══ PROVIDED INFORMATION
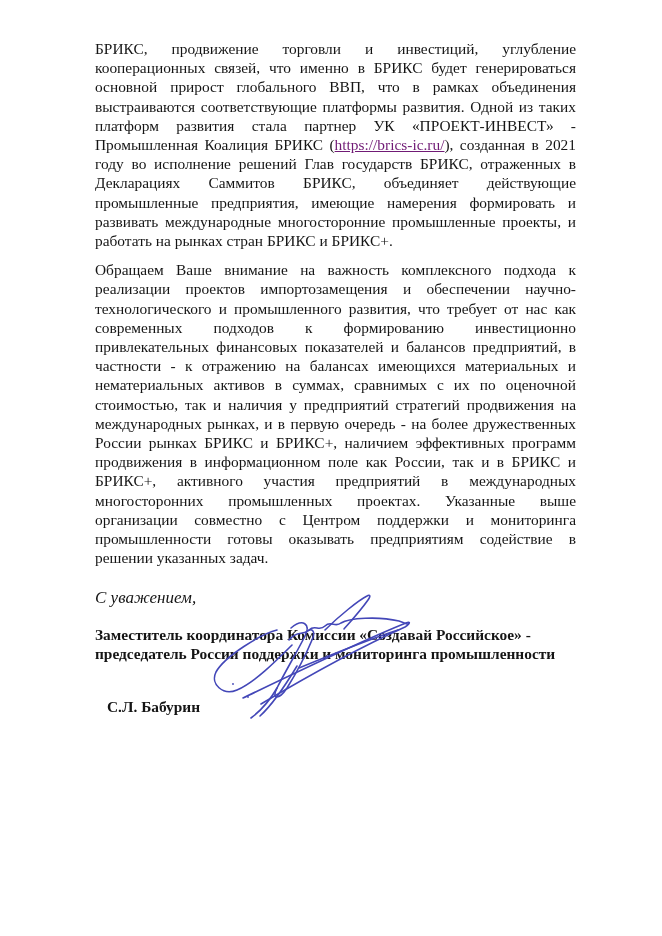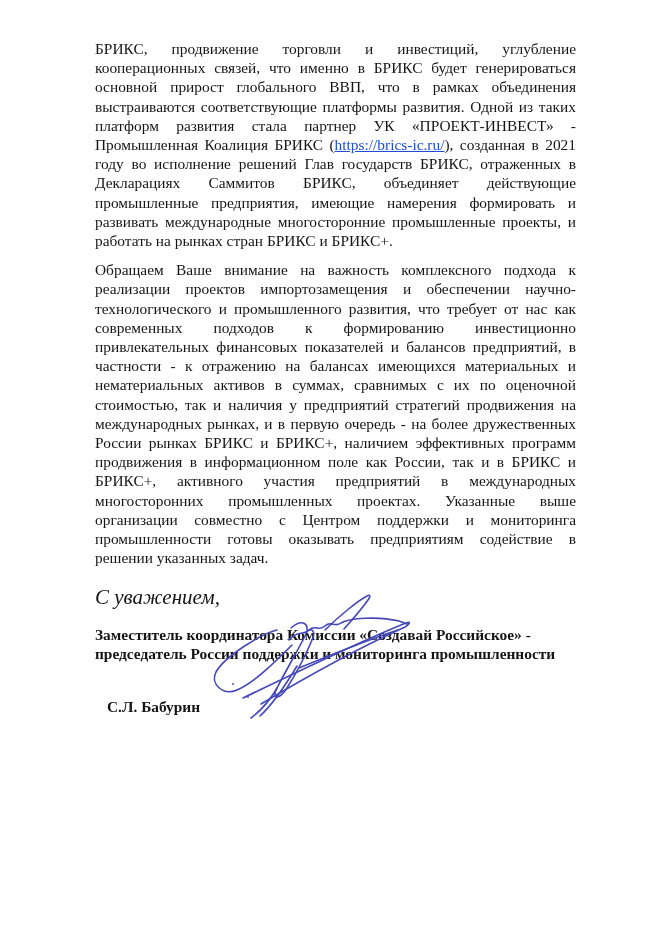--- a/index.html
+++ b/index.html
@@ -30,7 +30,7 @@
     text-justify: inter-word;
   }
   .link {
-    color: #1d4ed8;
+    color: #701a75;
     text-decoration: underline;
     cursor: pointer;
     margin-top: 48px;

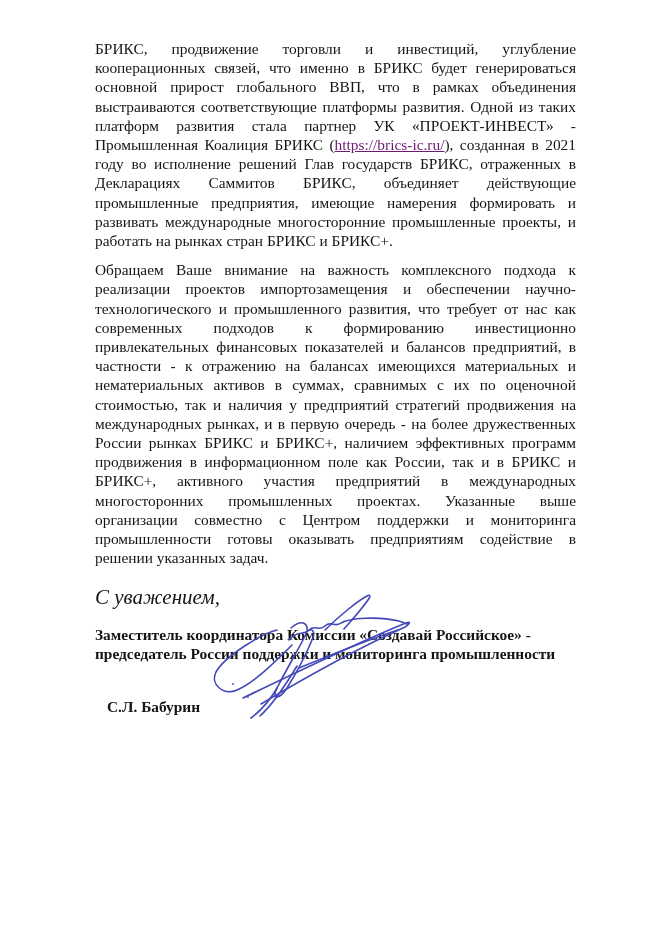--- a/index.html
+++ b/index.html
@@ -37,7 +37,7 @@
   }
   .closing {
     margin: 21px 0 0 0;
-    font-size: 21px;
+    font-size: 17px;
     line-height: 19.2px;
     font-style: italic;
   }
════
* _YOUR INSTRUCTIONS_
If a line in the entries includes the word "text", copy that line out.

* _YOUR RESPONSE_
     text-justify: inter-word;
     text-decoration: underline;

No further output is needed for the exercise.